→ Exercise directions
Set down again each entry exactly as it reads, pictures excluded.

→ Before-and-after page screenshots
◆ ◆ ◆ ◆ ◆ ◆ ◆

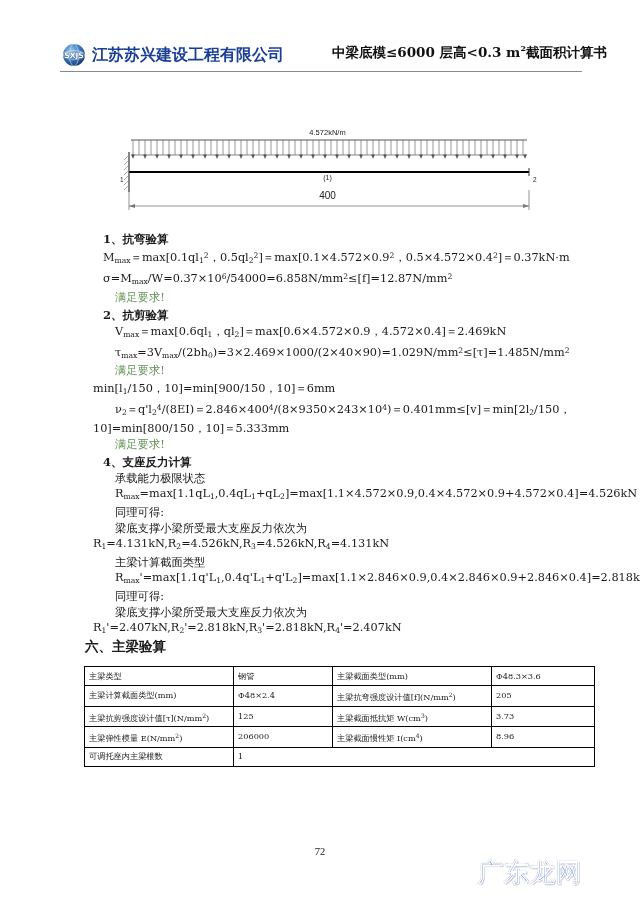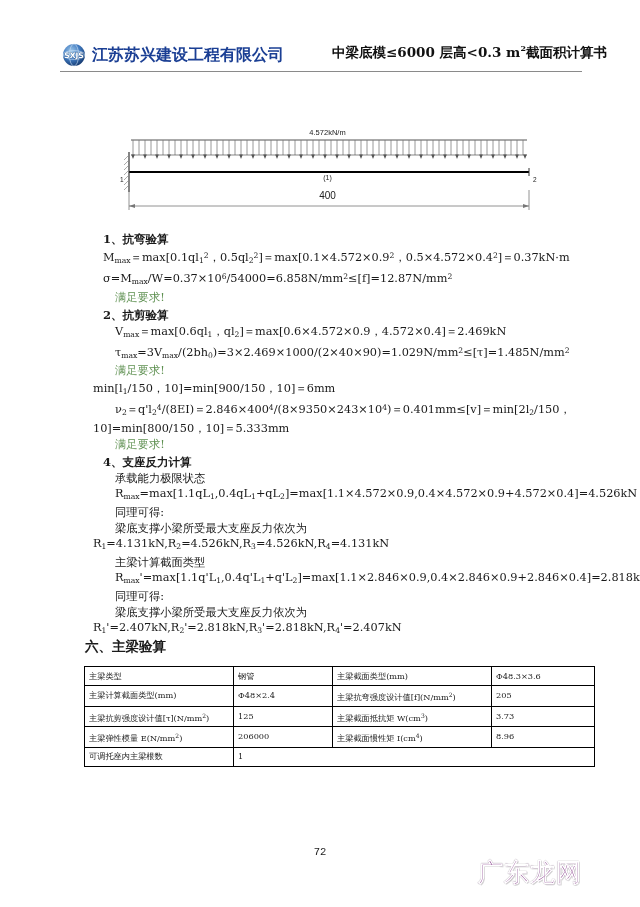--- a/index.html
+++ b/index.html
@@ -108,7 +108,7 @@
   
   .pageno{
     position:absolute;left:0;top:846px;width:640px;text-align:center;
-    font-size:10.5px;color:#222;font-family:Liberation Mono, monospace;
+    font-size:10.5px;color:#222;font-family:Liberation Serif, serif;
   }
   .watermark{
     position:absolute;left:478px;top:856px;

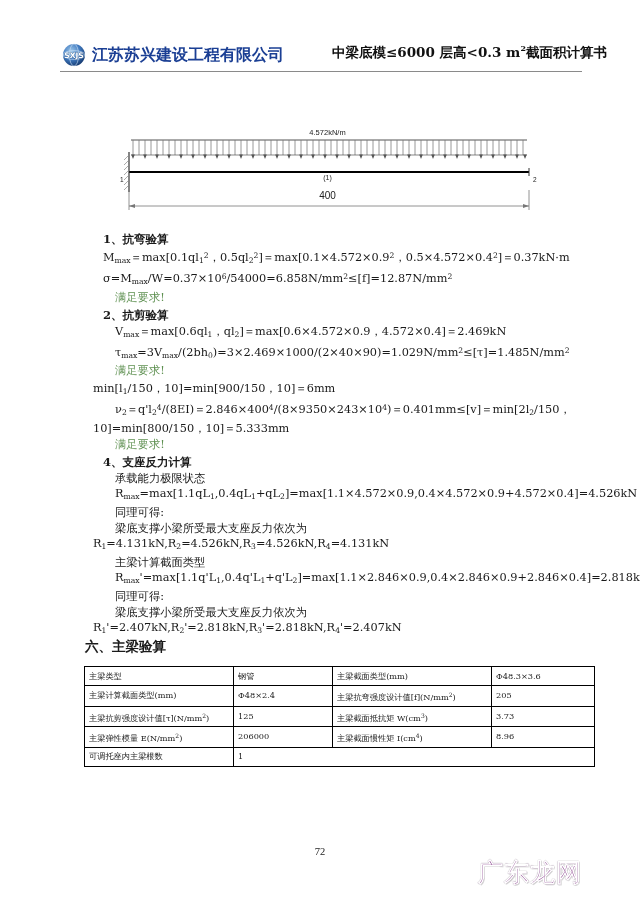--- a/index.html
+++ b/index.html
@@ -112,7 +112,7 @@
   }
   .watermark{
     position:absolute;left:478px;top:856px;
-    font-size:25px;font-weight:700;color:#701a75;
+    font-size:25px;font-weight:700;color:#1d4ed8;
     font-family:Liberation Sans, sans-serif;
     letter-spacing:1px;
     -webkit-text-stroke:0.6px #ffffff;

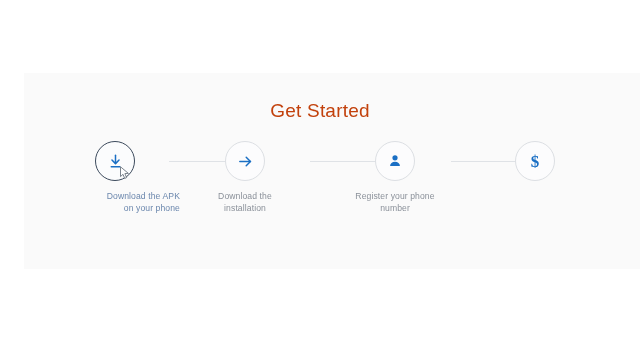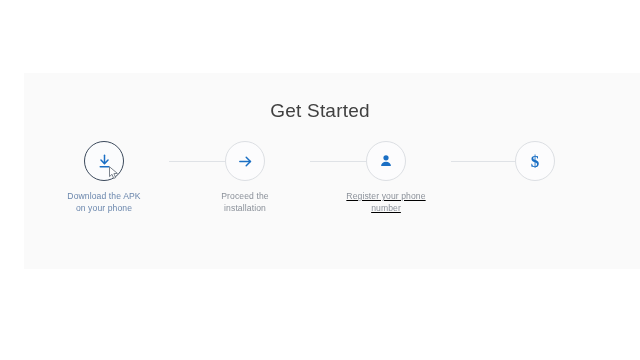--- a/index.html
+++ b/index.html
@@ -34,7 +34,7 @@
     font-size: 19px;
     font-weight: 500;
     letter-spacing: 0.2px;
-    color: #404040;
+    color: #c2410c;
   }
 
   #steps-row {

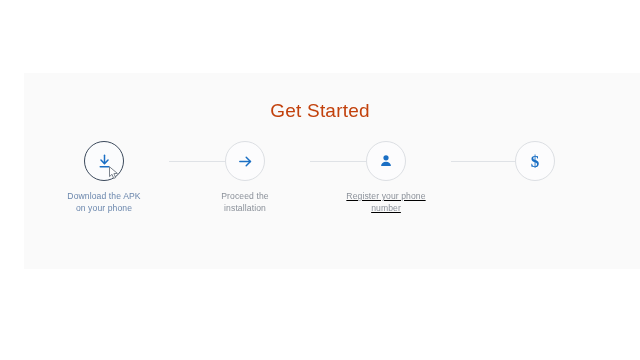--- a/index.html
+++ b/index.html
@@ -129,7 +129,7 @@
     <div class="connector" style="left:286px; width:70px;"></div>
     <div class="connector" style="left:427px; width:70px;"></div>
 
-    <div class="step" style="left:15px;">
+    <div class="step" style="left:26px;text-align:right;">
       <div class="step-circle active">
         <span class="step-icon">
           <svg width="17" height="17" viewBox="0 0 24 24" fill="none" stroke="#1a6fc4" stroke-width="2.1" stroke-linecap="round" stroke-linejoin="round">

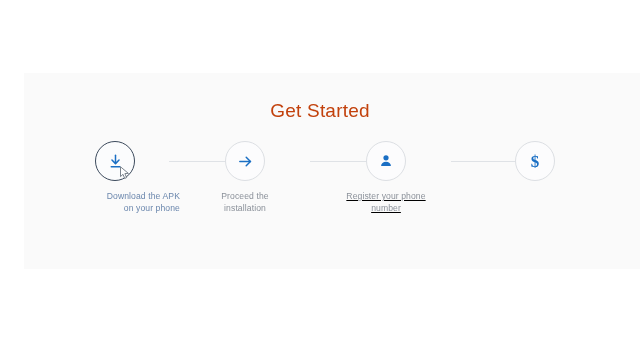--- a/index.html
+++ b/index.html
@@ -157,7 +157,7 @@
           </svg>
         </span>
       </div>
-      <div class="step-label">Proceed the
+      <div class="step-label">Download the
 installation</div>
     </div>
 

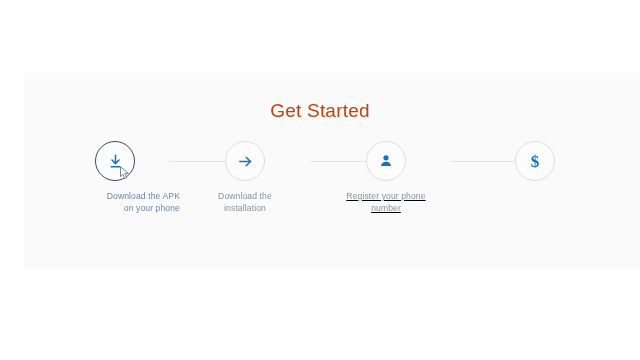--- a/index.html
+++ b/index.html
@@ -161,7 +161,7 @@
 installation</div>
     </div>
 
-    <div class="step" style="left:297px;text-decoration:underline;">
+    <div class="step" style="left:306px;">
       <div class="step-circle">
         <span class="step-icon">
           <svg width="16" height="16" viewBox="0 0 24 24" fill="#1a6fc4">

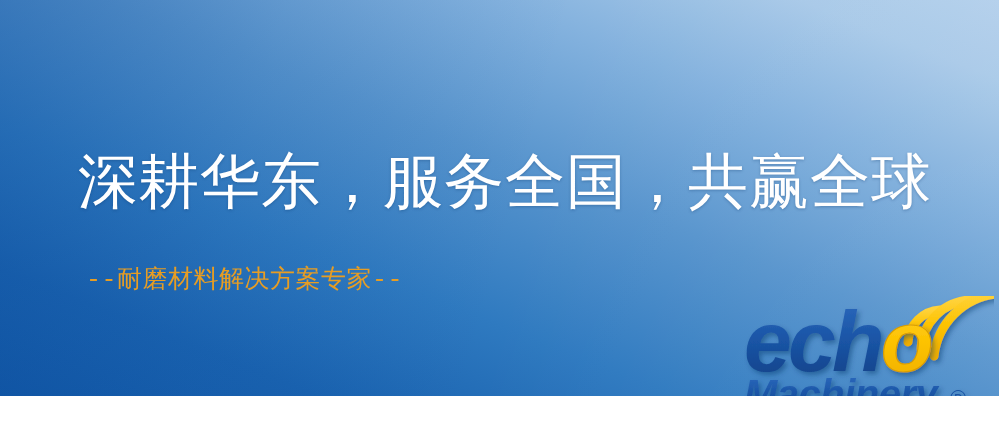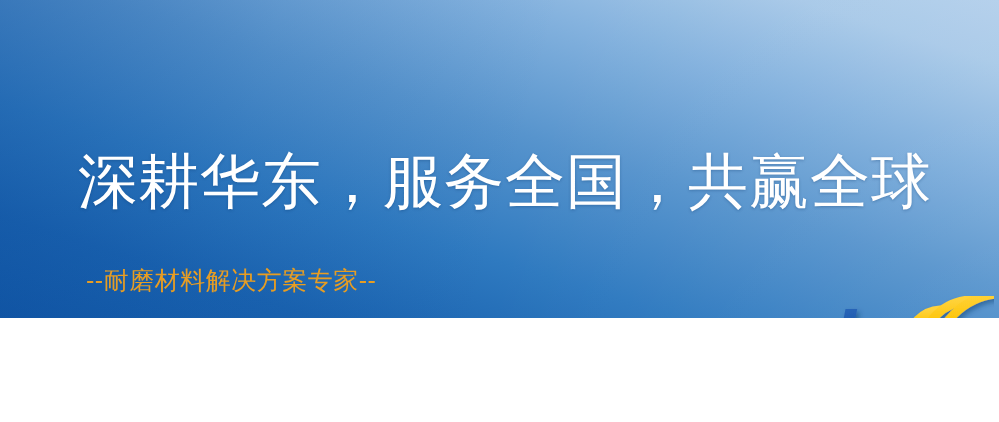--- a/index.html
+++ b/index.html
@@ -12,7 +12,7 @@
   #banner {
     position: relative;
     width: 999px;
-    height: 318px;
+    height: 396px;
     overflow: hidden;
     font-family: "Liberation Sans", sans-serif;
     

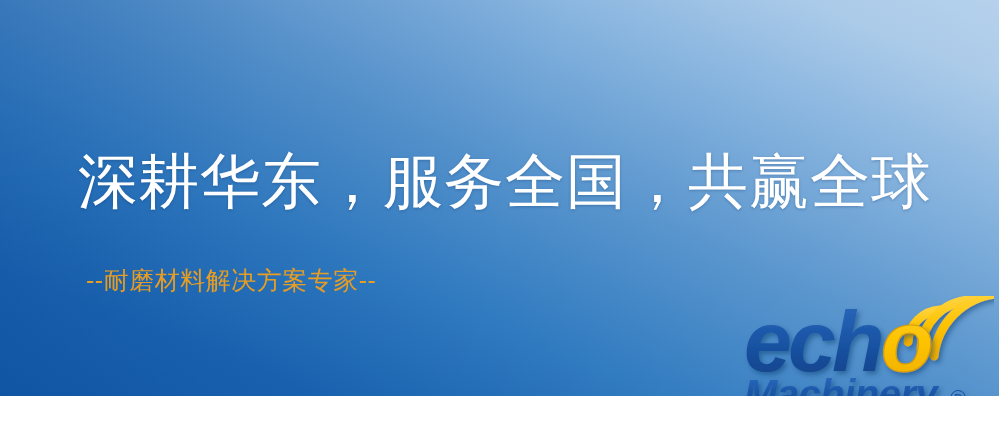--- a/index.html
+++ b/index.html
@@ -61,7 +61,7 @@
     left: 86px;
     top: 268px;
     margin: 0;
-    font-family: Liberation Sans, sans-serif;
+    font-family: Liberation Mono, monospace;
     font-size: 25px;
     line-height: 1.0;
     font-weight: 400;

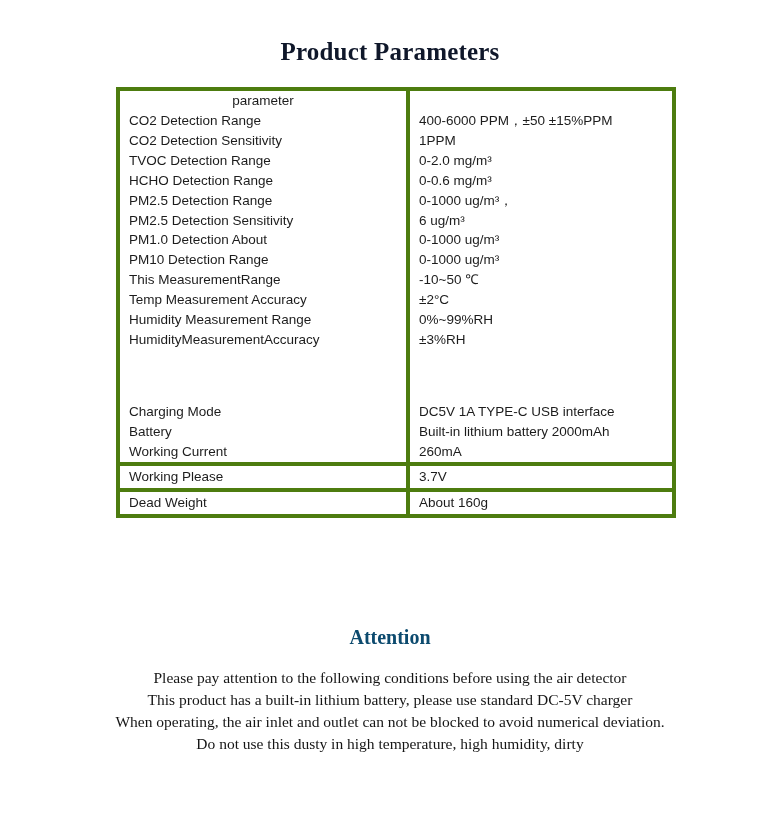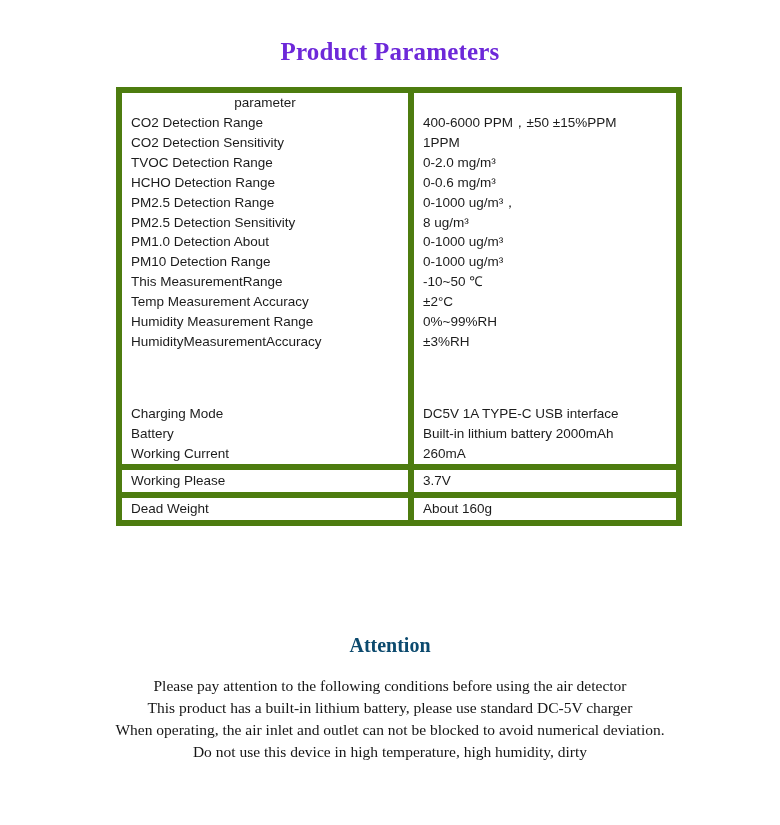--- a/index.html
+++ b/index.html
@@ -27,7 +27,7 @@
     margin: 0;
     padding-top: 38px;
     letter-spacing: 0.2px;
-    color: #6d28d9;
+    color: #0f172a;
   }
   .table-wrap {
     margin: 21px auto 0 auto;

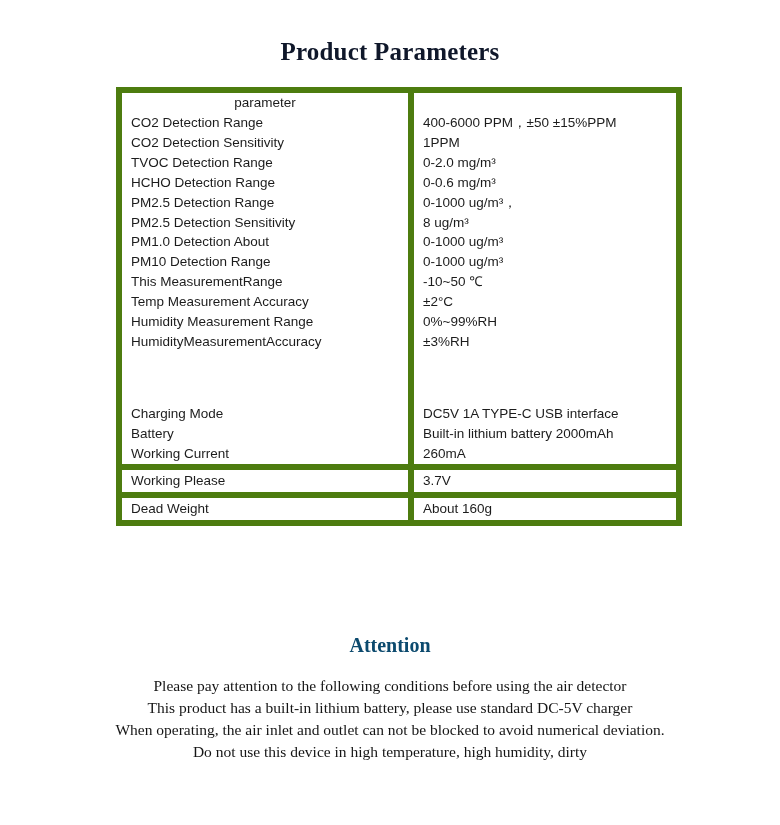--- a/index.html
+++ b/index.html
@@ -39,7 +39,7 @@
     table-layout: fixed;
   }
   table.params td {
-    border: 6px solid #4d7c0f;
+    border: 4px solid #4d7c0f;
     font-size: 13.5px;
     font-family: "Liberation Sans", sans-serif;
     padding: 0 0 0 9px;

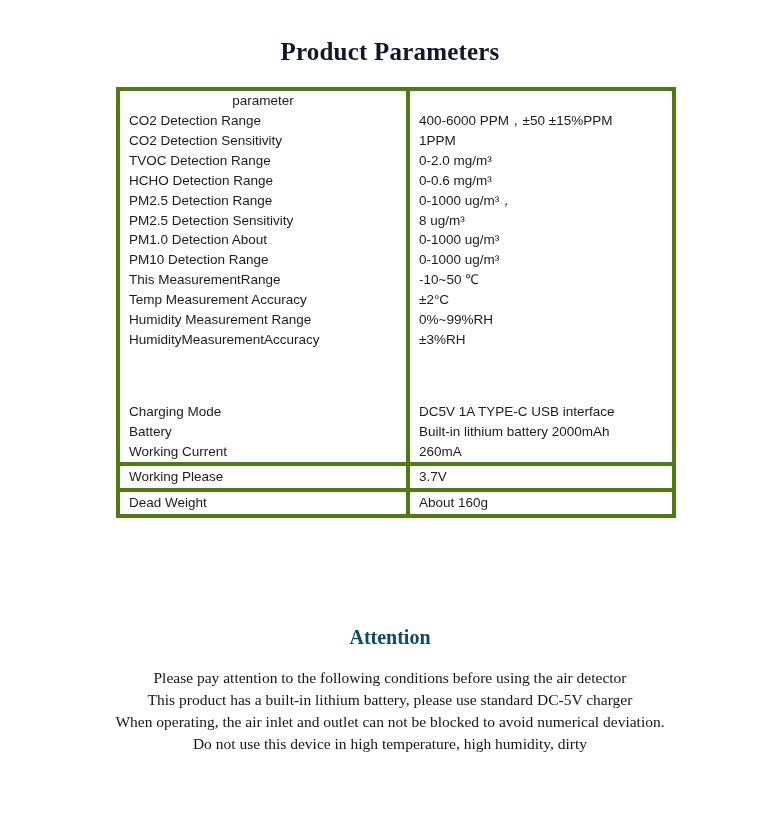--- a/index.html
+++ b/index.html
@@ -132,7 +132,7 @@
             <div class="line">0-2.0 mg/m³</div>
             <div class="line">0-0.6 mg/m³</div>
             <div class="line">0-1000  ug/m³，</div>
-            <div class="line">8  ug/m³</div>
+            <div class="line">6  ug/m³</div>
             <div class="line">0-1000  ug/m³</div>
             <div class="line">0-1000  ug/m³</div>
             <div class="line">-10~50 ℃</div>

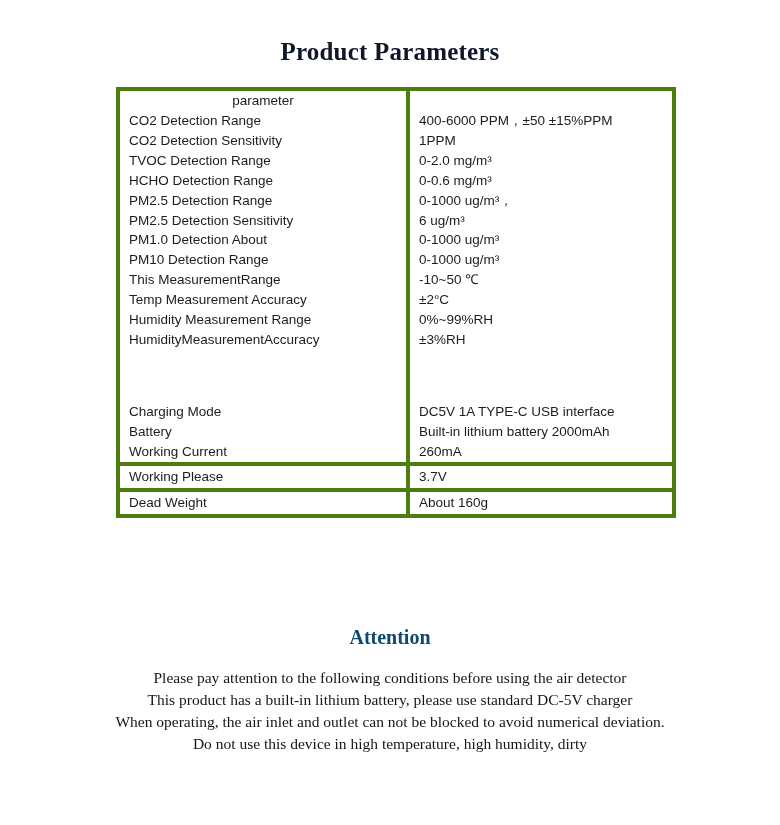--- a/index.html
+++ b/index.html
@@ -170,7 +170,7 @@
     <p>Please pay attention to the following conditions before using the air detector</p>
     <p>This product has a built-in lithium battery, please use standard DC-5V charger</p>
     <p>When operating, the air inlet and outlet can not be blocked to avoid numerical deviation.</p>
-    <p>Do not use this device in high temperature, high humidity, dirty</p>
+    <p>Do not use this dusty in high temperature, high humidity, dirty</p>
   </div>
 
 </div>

◆ ◆ ◆ ◆ ◆ ◆ ◆

→ Result of this task
--- a/index.html
+++ b/index.html
@@ -108,7 +108,7 @@
   
   .pageno{
     position:absolute;left:0;top:846px;width:640px;text-align:center;
-    font-size:10.5px;color:#222;font-family:Liberation Mono, monospace;
+    font-size:10.5px;color:#222;font-family:Liberation Serif, serif;
   }
   .watermark{
     position:absolute;left:478px;top:856px;

--- a/index.html
+++ b/index.html
@@ -112,7 +112,7 @@
   }
   .watermark{
     position:absolute;left:478px;top:856px;
-    font-size:25px;font-weight:700;color:#701a75;
+    font-size:25px;font-weight:700;color:#1d4ed8;
     font-family:Liberation Sans, sans-serif;
     letter-spacing:1px;
     -webkit-text-stroke:0.6px #ffffff;

--- a/index.html
+++ b/index.html
@@ -34,7 +34,7 @@
     font-size: 19px;
     font-weight: 500;
     letter-spacing: 0.2px;
-    color: #404040;
+    color: #c2410c;
   }
 
   #steps-row {

--- a/index.html
+++ b/index.html
@@ -129,7 +129,7 @@
     <div class="connector" style="left:286px; width:70px;"></div>
     <div class="connector" style="left:427px; width:70px;"></div>
 
-    <div class="step" style="left:15px;">
+    <div class="step" style="left:26px;text-align:right;">
       <div class="step-circle active">
         <span class="step-icon">
           <svg width="17" height="17" viewBox="0 0 24 24" fill="none" stroke="#1a6fc4" stroke-width="2.1" stroke-linecap="round" stroke-linejoin="round">

--- a/index.html
+++ b/index.html
@@ -157,7 +157,7 @@
           </svg>
         </span>
       </div>
-      <div class="step-label">Proceed the
+      <div class="step-label">Download the
 installation</div>
     </div>
 

--- a/index.html
+++ b/index.html
@@ -161,7 +161,7 @@
 installation</div>
     </div>
 
-    <div class="step" style="left:297px;text-decoration:underline;">
+    <div class="step" style="left:306px;">
       <div class="step-circle">
         <span class="step-icon">
           <svg width="16" height="16" viewBox="0 0 24 24" fill="#1a6fc4">

--- a/index.html
+++ b/index.html
@@ -12,7 +12,7 @@
   #banner {
     position: relative;
     width: 999px;
-    height: 318px;
+    height: 396px;
     overflow: hidden;
     font-family: "Liberation Sans", sans-serif;
     

--- a/index.html
+++ b/index.html
@@ -61,7 +61,7 @@
     left: 86px;
     top: 268px;
     margin: 0;
-    font-family: Liberation Sans, sans-serif;
+    font-family: Liberation Mono, monospace;
     font-size: 25px;
     line-height: 1.0;
     font-weight: 400;

--- a/index.html
+++ b/index.html
@@ -27,7 +27,7 @@
     margin: 0;
     padding-top: 38px;
     letter-spacing: 0.2px;
-    color: #6d28d9;
+    color: #0f172a;
   }
   .table-wrap {
     margin: 21px auto 0 auto;

--- a/index.html
+++ b/index.html
@@ -39,7 +39,7 @@
     table-layout: fixed;
   }
   table.params td {
-    border: 6px solid #4d7c0f;
+    border: 4px solid #4d7c0f;
     font-size: 13.5px;
     font-family: "Liberation Sans", sans-serif;
     padding: 0 0 0 9px;

--- a/index.html
+++ b/index.html
@@ -132,7 +132,7 @@
             <div class="line">0-2.0 mg/m³</div>
             <div class="line">0-0.6 mg/m³</div>
             <div class="line">0-1000  ug/m³，</div>
-            <div class="line">8  ug/m³</div>
+            <div class="line">6  ug/m³</div>
             <div class="line">0-1000  ug/m³</div>
             <div class="line">0-1000  ug/m³</div>
             <div class="line">-10~50 ℃</div>

--- a/index.html
+++ b/index.html
@@ -170,7 +170,7 @@
     <p>Please pay attention to the following conditions before using the air detector</p>
     <p>This product has a built-in lithium battery, please use standard DC-5V charger</p>
     <p>When operating, the air inlet and outlet can not be blocked to avoid numerical deviation.</p>
-    <p>Do not use this device in high temperature, high humidity, dirty</p>
+    <p>Do not use this dusty in high temperature, high humidity, dirty</p>
   </div>
 
 </div>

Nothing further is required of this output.